There are many myths floating around about debt consolidation and related matters. These myths are spread all the over the USA. This article is supposed to explode a few myths, which can help the reader to understand better what they need to seek when shopping for debt consolidation.

Myth no 1 – debt management and credit counseling are one and the same: this can never be further from truth. One is advice to handle debt and the other is a tool used to effectively use your payments for fastest repayment possible. Hence, these terms though they sound so similar are not interchangeable. While debt management is action, credit counseling is generally speaking, theory.

Myth no 2 – you can half your debts by using a credit counselor: Many times it is like magic – what you see is not actually what you get. You see a reduction in payment of the bills – that does not mean under any circumstances that the payment due has been reduced.
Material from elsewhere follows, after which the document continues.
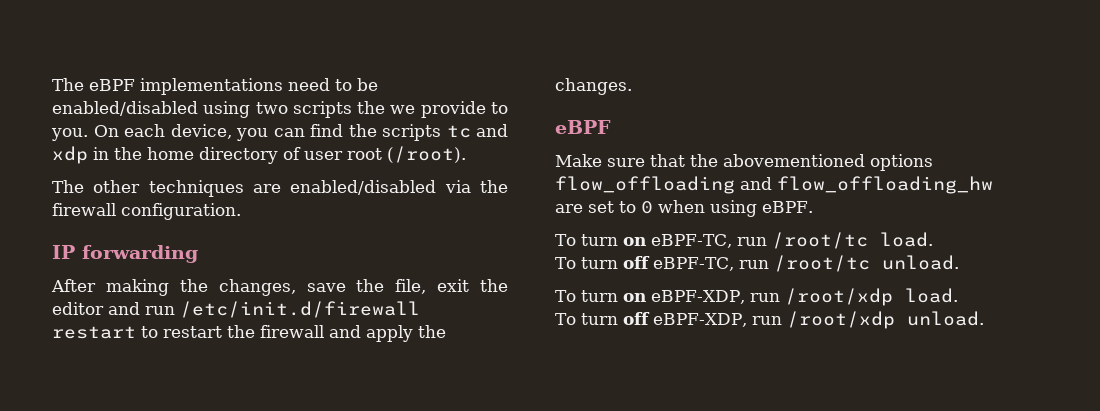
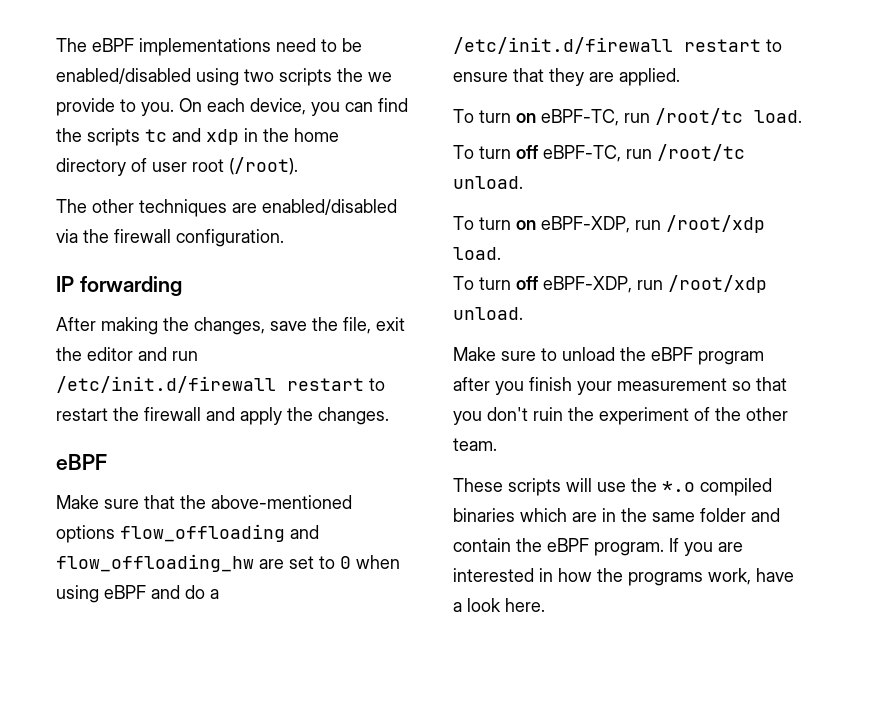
- Make sure that the abovementioned options flow_offloading and flow_offloading_hw are set to 0 when using eBPF.
+ Make sure that the above-mentioned options flow_offloading and flow_offloading_hw are set to 0 when using eBPF and do a /etc/init.d/firewall restart to ensure that they are applied.
+ Make sure to unload the eBPF program after you finish your measurement so that you don't ruin the experiment of the other team.
+ These scripts will use the *.o compiled binaries which are in the same folder and contain the eBPF program. If you are interested in how the programs work, have a look here.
What actually happens is that the credit counselor re-negotiate on delayed payments and get the bills back to the rates that you had when the payment were on time. This is done not by waiving away the outstanding, but by pushing back into the major mass of debt outstanding the excess from the monthly bills – so you can at least the monthly bills.

Myth no 3 – there are organization which offer lower rates – there is no such thing as lower rates. This is the most tragic myth and one that is almost impossible to wipe out from people’s minds. The agencies always advertise their lowest rates possible – but you should know that those rates are only viable for excellent credit rating. When any agency dips below the main rates average – do not take is as the best rate available – but as the fraud rate available. The ad is almost always to attract attention and clients – there will be sufficient hidden costs to make up for the advertised “low rate”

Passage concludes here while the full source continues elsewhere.